• [Aim of the task] The answer is to be the full listing, unchanged in every line.
-=-=-=-=-
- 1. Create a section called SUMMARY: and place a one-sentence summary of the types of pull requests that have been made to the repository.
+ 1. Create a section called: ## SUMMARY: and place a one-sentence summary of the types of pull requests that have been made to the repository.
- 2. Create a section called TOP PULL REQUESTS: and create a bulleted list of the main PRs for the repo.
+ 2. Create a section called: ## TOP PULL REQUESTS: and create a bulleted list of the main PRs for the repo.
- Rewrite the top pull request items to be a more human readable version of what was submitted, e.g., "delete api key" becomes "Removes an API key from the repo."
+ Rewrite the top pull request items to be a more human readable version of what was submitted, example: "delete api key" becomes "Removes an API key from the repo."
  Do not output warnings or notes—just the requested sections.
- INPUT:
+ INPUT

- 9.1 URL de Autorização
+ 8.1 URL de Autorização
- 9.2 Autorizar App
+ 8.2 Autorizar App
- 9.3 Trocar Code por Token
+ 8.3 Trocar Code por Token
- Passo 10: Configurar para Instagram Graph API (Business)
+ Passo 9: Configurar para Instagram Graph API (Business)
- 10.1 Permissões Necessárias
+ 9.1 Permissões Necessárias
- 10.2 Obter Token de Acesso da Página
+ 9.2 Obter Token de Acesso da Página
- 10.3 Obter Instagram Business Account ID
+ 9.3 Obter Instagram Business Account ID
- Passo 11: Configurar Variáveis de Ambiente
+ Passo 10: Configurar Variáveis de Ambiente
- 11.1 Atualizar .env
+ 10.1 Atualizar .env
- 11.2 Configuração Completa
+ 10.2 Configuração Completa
-=-=-=-=-
• [Reply to the exercise]
- 1. Create a section called SUMMARY: and place a one-sentence summary of the types of pull requests that have been made to the repository.
+ 1. Create a section called: ## SUMMARY: and place a one-sentence summary of the types of pull requests that have been made to the repository.
- 2. Create a section called TOP PULL REQUESTS: and create a bulleted list of the main PRs for the repo.
+ 2. Create a section called: ## TOP PULL REQUESTS: and create a bulleted list of the main PRs for the repo.
- Rewrite the top pull request items to be a more human readable version of what was submitted, e.g., "delete api key" becomes "Removes an API key from the repo."
+ Rewrite the top pull request items to be a more human readable version of what was submitted, example: "delete api key" becomes "Removes an API key from the repo."
  Do not output warnings or notes—just the requested sections.
- INPUT:
+ INPUT

- 9.1 URL de Autorização
+ 8.1 URL de Autorização
- 9.2 Autorizar App
+ 8.2 Autorizar App
- 9.3 Trocar Code por Token
+ 8.3 Trocar Code por Token
- Passo 10: Configurar para Instagram Graph API (Business)
+ Passo 9: Configurar para Instagram Graph API (Business)
- 10.1 Permissões Necessárias
+ 9.1 Permissões Necessárias
- 10.2 Obter Token de Acesso da Página
+ 9.2 Obter Token de Acesso da Página
- 10.3 Obter Instagram Business Account ID
+ 9.3 Obter Instagram Business Account ID
- Passo 11: Configurar Variáveis de Ambiente
+ Passo 10: Configurar Variáveis de Ambiente
- 11.1 Atualizar .env
+ 10.1 Atualizar .env
- 11.2 Configuração Completa
+ 10.2 Configuração Completa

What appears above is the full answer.